In contrast to Mussolini’s disfigured features, his mistress’ face remained youthful and beautiful even in death. Her even, white teeth, now splotched with blood, were visible through her parted lips and her dark-brown, curly hair still hung in tidy ringlets.

16 others executed

Her slim torso was covered with an old pair of men’s trousers tossed carelessly over her body. A pink silk garter belt and frilly blue underclothes were exposed.

By the time Mussolini’s body reached the morgue, his jacket had been torn away, revealing his barrel chest encased in a short-sleeved undershirt.

Sharing the morgue with Il Duce and Clara were the bodies of 16 of his henchmen, executed like them by Italian patriots after a “people’s trial.”

Ironically, it was revealed by the Partisan prefect of Milan Province that an order staying Mussolini’s execution pending a more formal trial and forbidding the execution of his mistress was en route to Como at the moment they faced the firing squad.

The prefect said he believed Clara Petacci’s shooting was illegal unless it could be proved she was carrying arms.

Died badly

“Mussolini died badly,” said Edouardo, leader of the 10-man firing squad which sent the dictator to his death.

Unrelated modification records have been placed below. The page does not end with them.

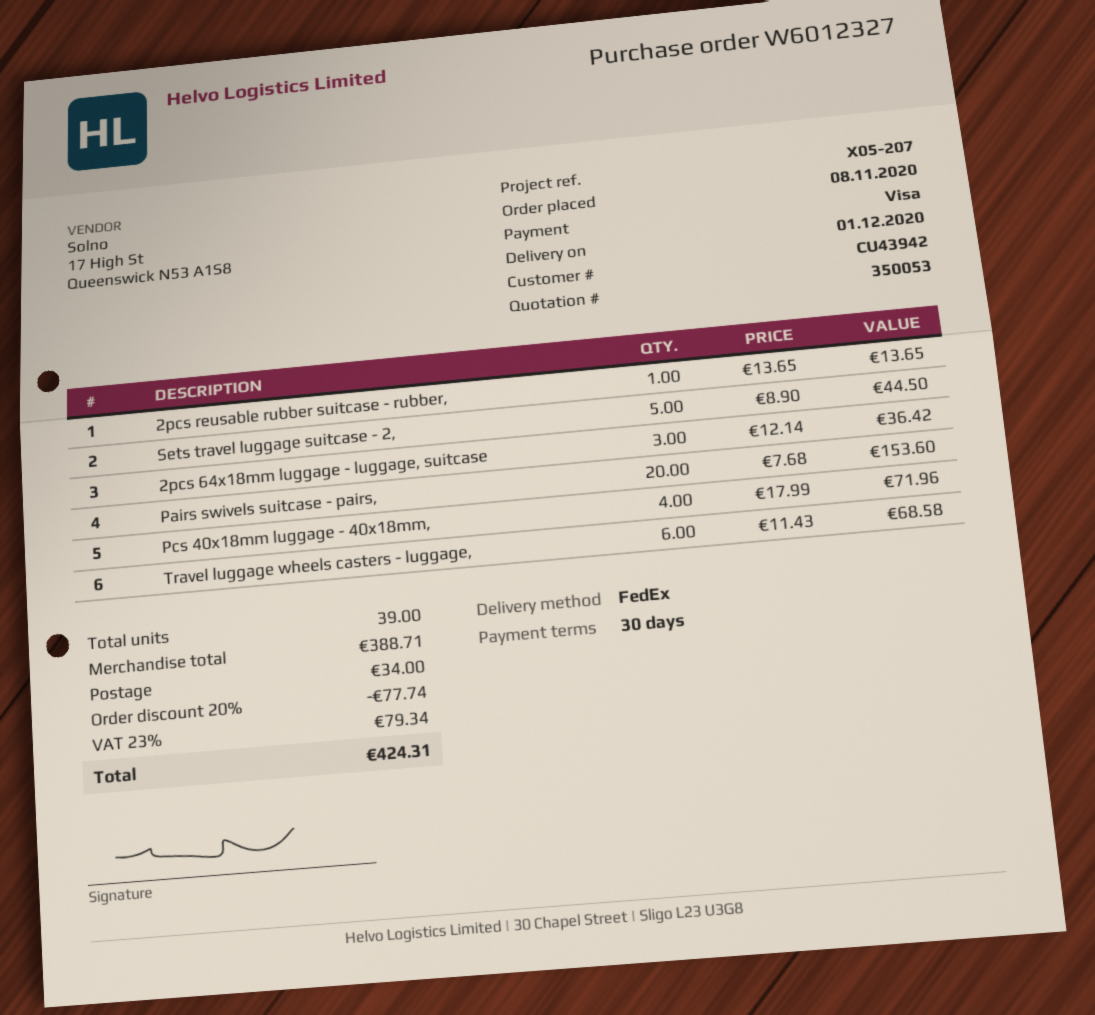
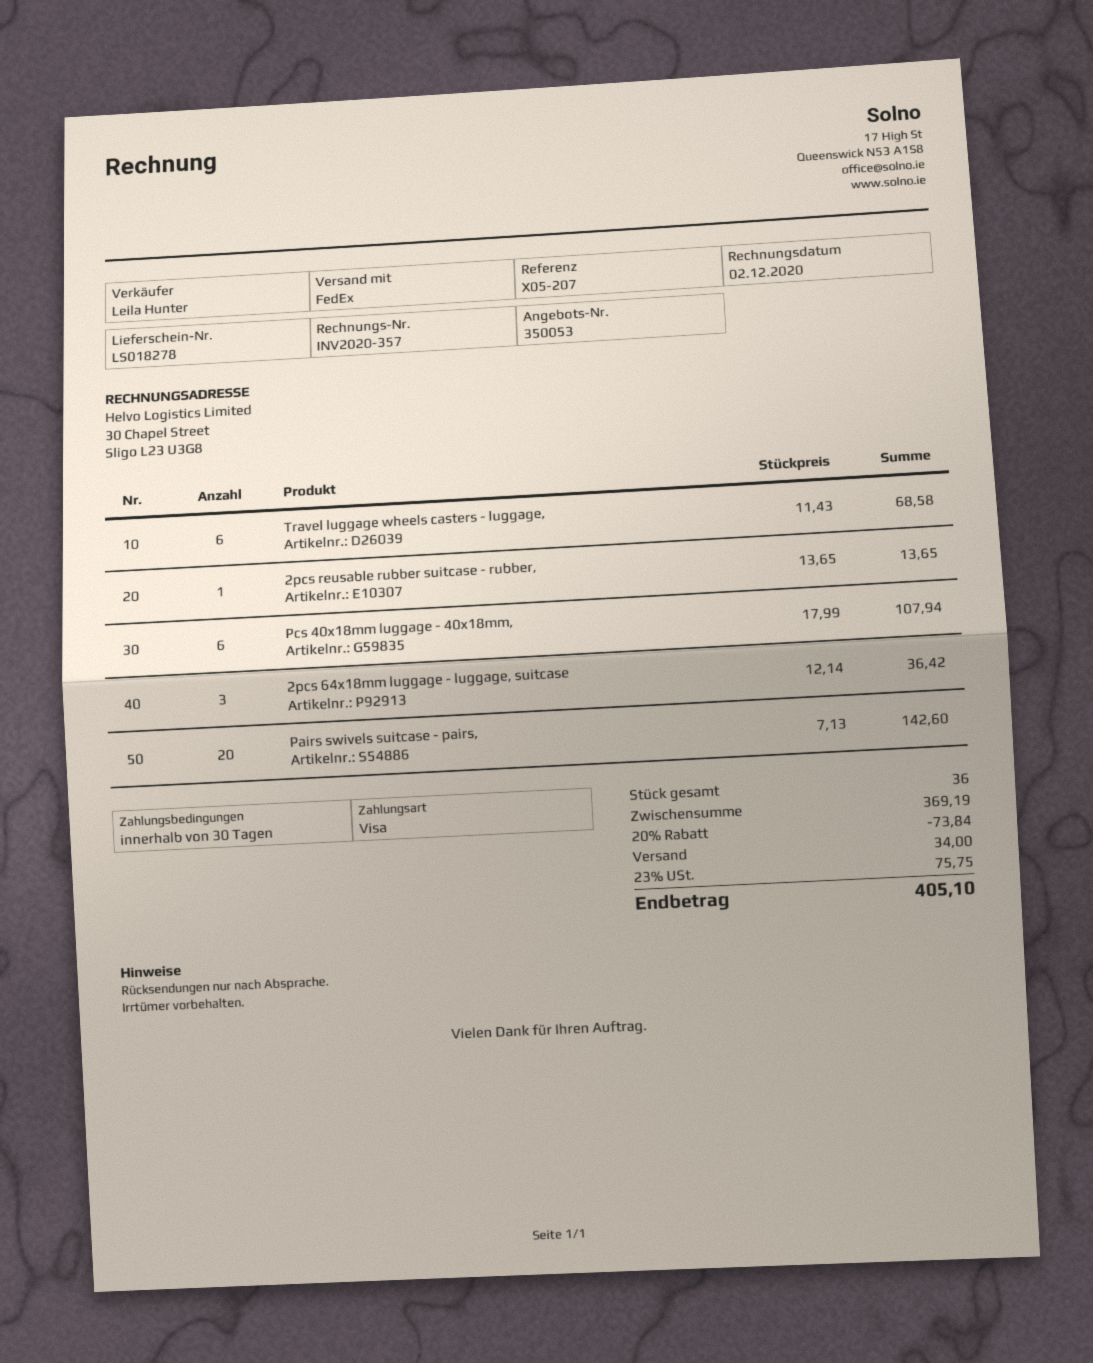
Sets travel luggage suitcase - 2,: 5 x 8.90 = 44.50 -> none
Pairs swivels suitcase - pairs,: 20 x 7.68 = 153.60 -> 20 x 7.13 = 142.60
Pcs 40x18mm luggage - 40x18mm,: 4 x 17.99 = 71.96 -> 6 x 17.99 = 107.94
total quantity: 39 -> 36
subtotal: 388.71 -> 369.19
discount: 20% = 77.74 -> 20% = 73.84
tax: 23% = 79.34 -> 23% = 75.75
total: 424.31 -> 405.10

When he was sentenced to death, the man who had ruined his career through illusions of empire ironically cried, “let me save my life, and I will give you an empire.”

“No, no,” were the last words from Il Duce, who had said “yes, yes” so many times to his Axis partner, Adolf Hitler, He cried his “no’s” as the men of the firing squad raised their rifles to their shoulders.

The execution took place at 4:20 p.m. Saturday near the town of Dongo, on Lake Como. Mussolini was killed at the villa where he had been living since his arrest last Friday with Clara, the Rome doctor’s daughter who wanted to be a movie star.

Tried to escape

Mussolini, the “jackal” to the last, was caught as he attempted to flee to Switzerland in a 30-car convoy, his bulky frame cloaked in a German military overcoat to escape detection.

Edouardo, who commands all the Partisan forces south of the Po, said:

I heard Mussolini was arrested and taken to a villa near Dongo.

None of us wanted Mussolini to be freed or escape to Switzerland so I sent 10 men with an officer to Dongo.

Mussolini was in the cottage on the hill with Signorina Petacci. When he saw Italian officers coming to him, he thought they had come to free him and he embraced his sweetheart.

When he understood he was going to be tried he was shocked. But our men gave them both a trial and condemned them to death.

Offers empire

Then it was that Mussolini, who had dealt death to so many others, offered the empire he didn’t have in exchange for his life. But the firing squad – men from the 52nd Garibaldi Brigade – went ahead with the execution, there at the villa on the hill.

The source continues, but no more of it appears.